Born as a side project of two Oregon guys who play under the Rollerball moniker, after growing to a quartet, Moodring has landed on Silber with their newest album titled SCARED OF FERRET. After a couple of listening, the eleven tracks of the album made me recall the atmospheres of old Kraut rock records. You know, stuff like Amon Duul or the first Kraftwerk but in this case Moodring succeeded into mixing the tribal attitude of the tracks with the space trip mood by using also free jazz influences thanks to the use of piano and clarinet. Tracks like “#9″ or “Shaker tab” are a good example of what I’m saying because of their oblique approach to melody and sounds. Keeping high the level of experimentation the band didn’t compose tunes without sense of melody by producing a drugged mishmash, they approached the track list like a long session were there’s an overwhelming feeling of alienation (psychic kind of) produced with the use of rock language where here and there female vocals lead the dance. Nice one…

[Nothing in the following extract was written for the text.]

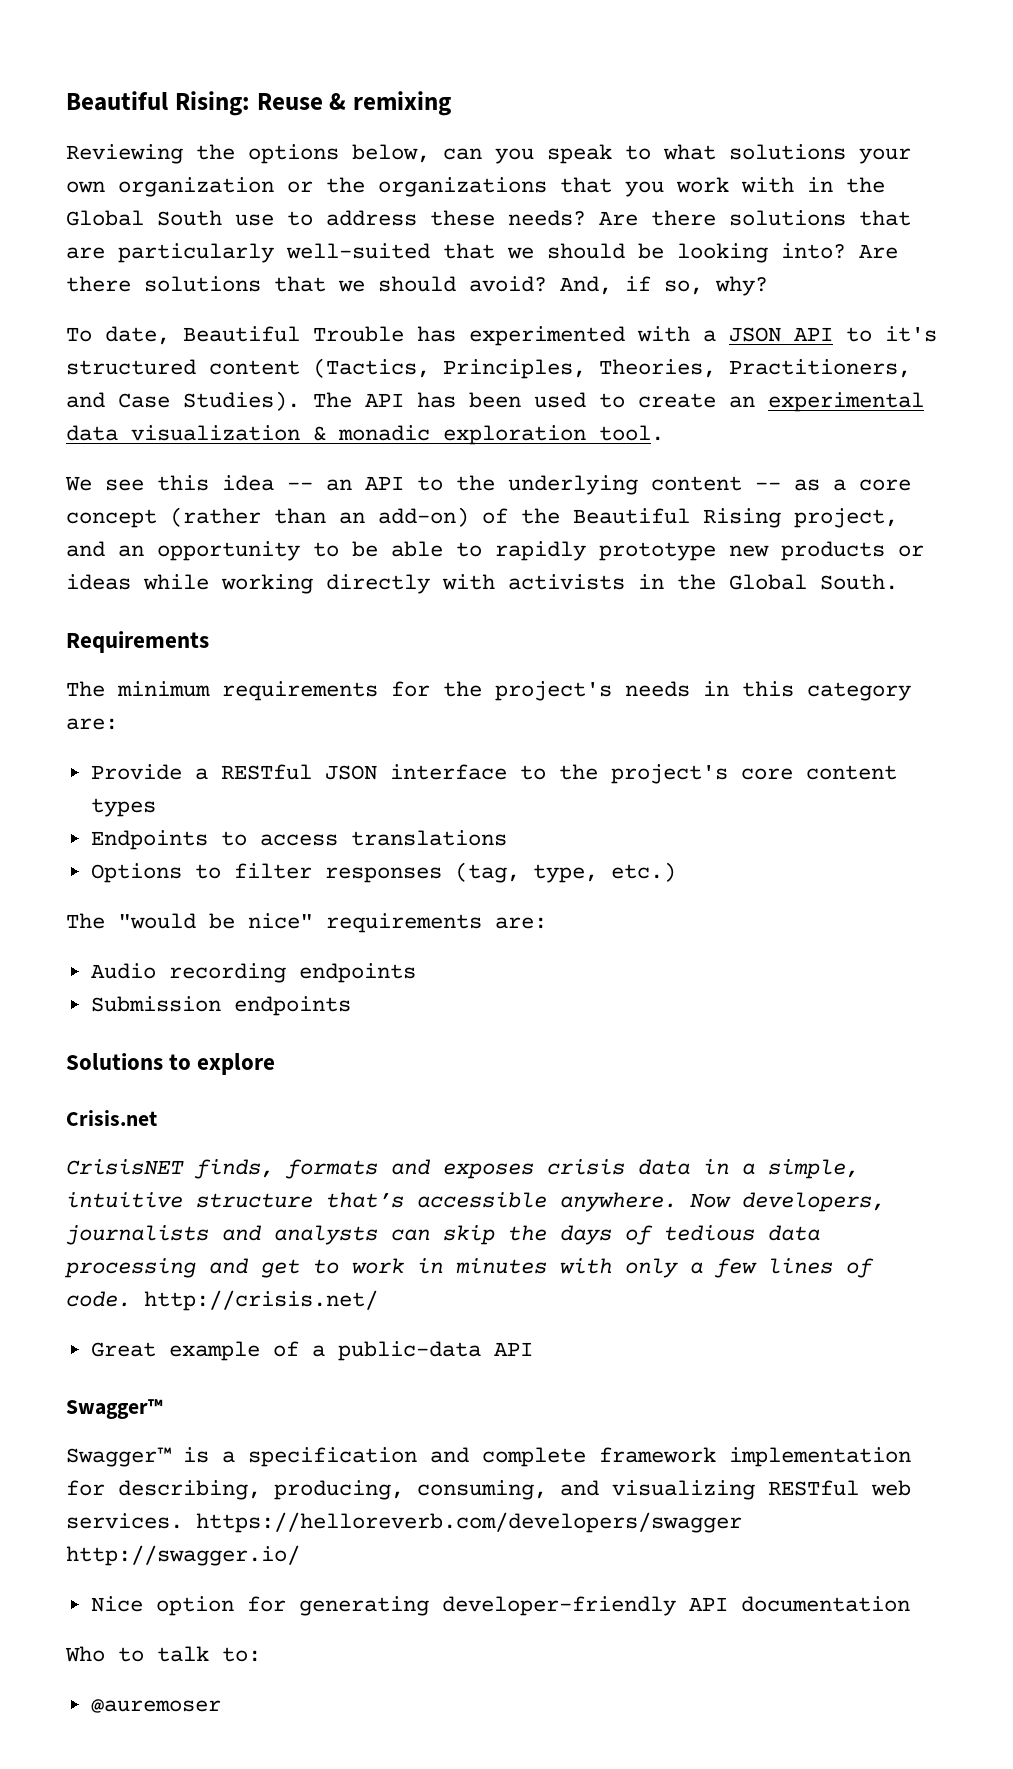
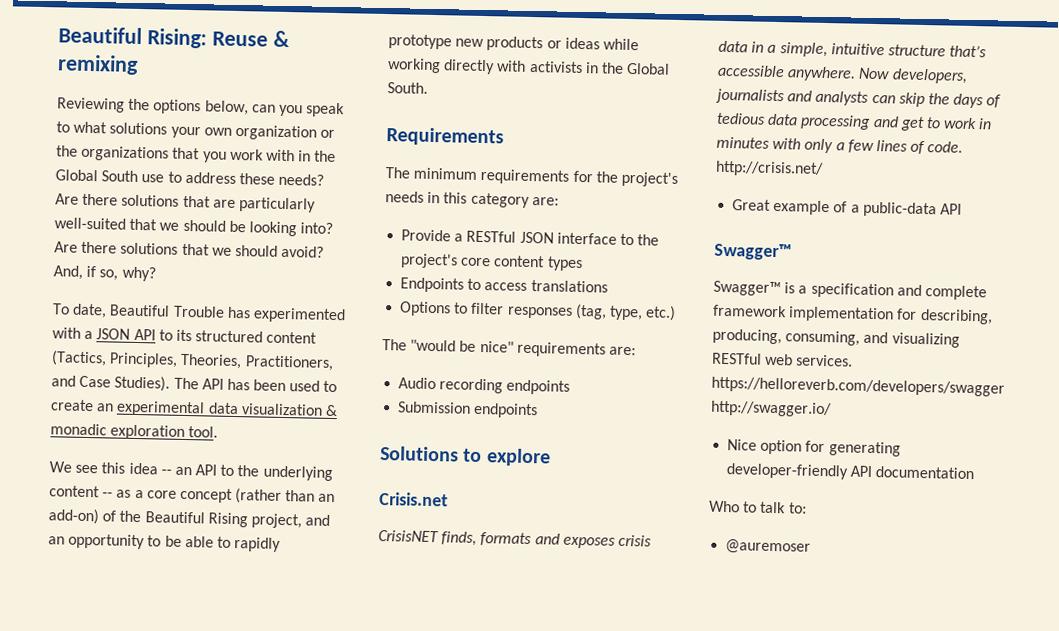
[885,326,937,342] it's -> [175,329,192,342] its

~ Maurizio Pustianaz, Chain D.L.K.

Monte & Mae are best known for their work with Rollerball, an outfit that has been bouncing around the underground for nearly a decade and a half. Moodring is where Monte & Mae let their freakier jams reside, which is pretty freaking freaky considering the canon of material produced by the mother ship Rollerball. What started out as a side project for the couple has morphed into a full fledged band. In 2007 Jesse Stevens (OvO & Plants fame) joined the fold; he also acted as recording engineer on this album. Michael Braun Hamilton (Nudge/Momeraths) added some more spice to the secret sauce with his spaced out clarinet-ing & bass burbling. Strabage Hands (a.k.a. Shane “Bunny” De Leon a.k.a. Miss Massive Snowflake) designed the beautiful black & white packaging the CD resides in. Shane was in Rollerball for a good chunk of its existence.

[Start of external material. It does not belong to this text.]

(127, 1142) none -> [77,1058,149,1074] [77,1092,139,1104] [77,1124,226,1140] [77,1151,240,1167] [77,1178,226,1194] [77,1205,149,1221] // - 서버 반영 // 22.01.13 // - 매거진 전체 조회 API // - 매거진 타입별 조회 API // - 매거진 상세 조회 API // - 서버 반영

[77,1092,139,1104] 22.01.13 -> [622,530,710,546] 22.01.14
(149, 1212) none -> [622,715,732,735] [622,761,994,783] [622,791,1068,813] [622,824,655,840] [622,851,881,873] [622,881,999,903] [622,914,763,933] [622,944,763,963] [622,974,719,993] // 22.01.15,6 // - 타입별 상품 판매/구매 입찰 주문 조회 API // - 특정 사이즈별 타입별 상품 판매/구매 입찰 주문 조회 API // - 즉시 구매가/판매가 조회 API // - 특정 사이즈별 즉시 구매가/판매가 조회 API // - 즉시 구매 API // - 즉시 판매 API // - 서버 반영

“Scared of Ferret” is an appropriate name for this disc. That animal has always given me the willies. There is something spooky, visceral and feral about Moodring’s music. Moodring creates these great claustrophobic grooves that slither and slide between the cracks in the haunted basement of one’s mind. Mae’s vocal range can go from angelic to demonic (in a good way). Jesse’s drumming give form and forward movement to these spectral druid jams. The drumming allows Monte & Mae to go way out there in their “melting the cheese on the radiator” as Brother JT would say, while Jesse makes sure they keep on trucking. Monte Bass burbles & bleats while Michael adds to space drip-page with his sonic sloshing of his clarinet, much like the role that Shane had when he was in Rollerball.

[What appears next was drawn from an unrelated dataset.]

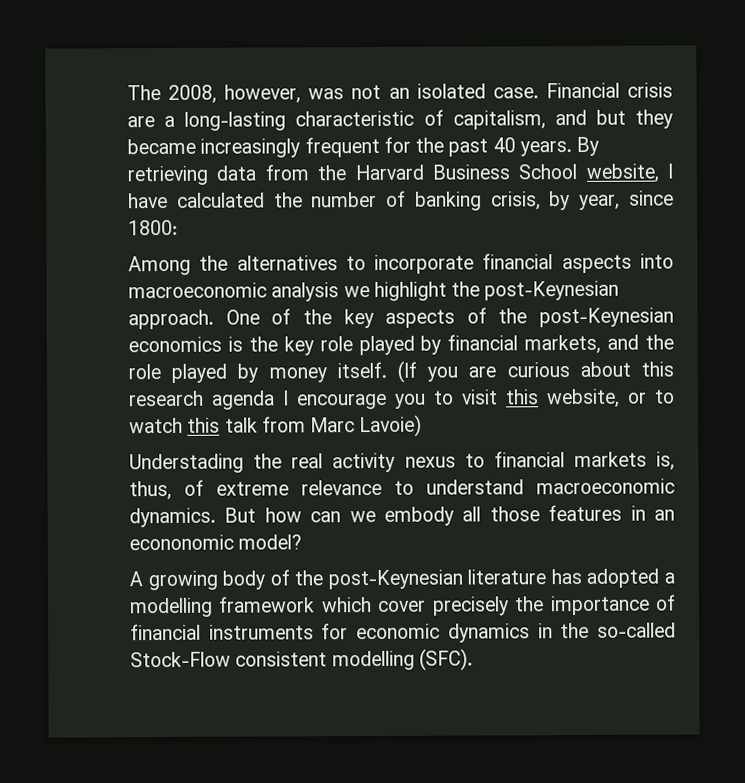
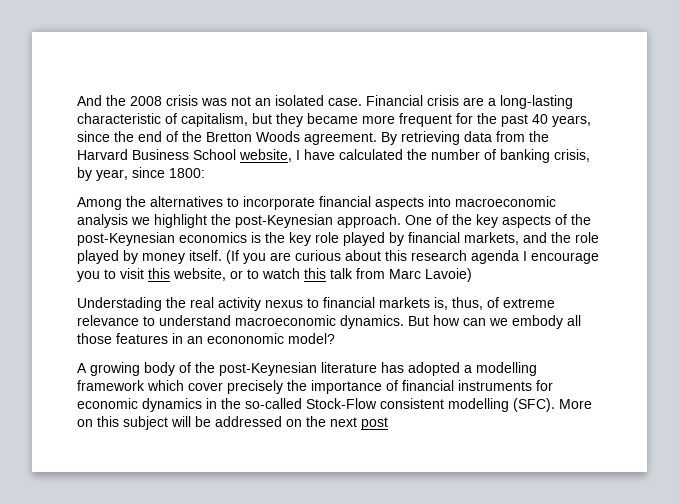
[127,84,302,104] The 2008, however, -> [77,95,198,106] And the 2008 crisis
[554,109,587,126] and -> (248, 120) none
[200,138,301,158] increasingly -> [362,115,395,124] more
[519,141,572,157] years. -> [552,115,591,127] [77,131,377,145] years, since the end of the Bretton Woods agreement.
(473, 659) none -> [559,399,592,409] [77,416,388,430] More on this subject will be addressed on the next post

“Pole Cat Intro” features some ghostly mumblings, keyboard blubbering, percussion clattering and spaced-out flute before seamlessly transitioning to “Rintin Fire.” The basketball percussion, washes of static and Mae’s disembodied vocals creep along the ground like a thick fog on some forsaken wasteland. #9 sounds like it could be a Rollerball outtake, with the gypsy accordion & Mae’s gorgeously delayed vocals. The clarinet gives an eerie eastern European feel to the song. “Shaker Tab” features the sound of a toy keyboard dying with a propulsive house beat; the discordant elements somehow meld into a slightly insane driving, maddening, yet pleasing mix. “The Weasel” is a kraut-rocking jam that features Monte’s stellar space bass grooves and Mae’s back-masked vocals, which seem to collapse in the black hole created by the heavy grooves. My favorite track on the disc by far is Into the Doom. A simple loop slides on down the path and is joined by clarinet, bass & drums. Mae’s vocal are soon too on the march. Another bird-like theremin sound floats above the mix. The song fades out as the parade finally passes.
This album is a great addition to the Moodring catalog. I think the guest performers add depth, space and movement to their other-worldly jams. The music is dense and complex, chilling yet pleasing. This music is perfect for autumnal nights when you want to get your spook on.
~ Dan Cohoon, a=1/f squared

My first contact with this band (a duo at first, now a quartet) that’s been active since 2005. It is basically a side project of the band Rollerball, who does slightly twisted indie rock. On Scared of Ferret, I’m hearing a darker, doom take on Rollerball. Same quality in songwriting, but in an ethereal, ghostly post-jazz guise (Mae Starr’s vocals definitely have a doomed quality). It’s nice but not particularly remarkable, although a second spin could change my mind.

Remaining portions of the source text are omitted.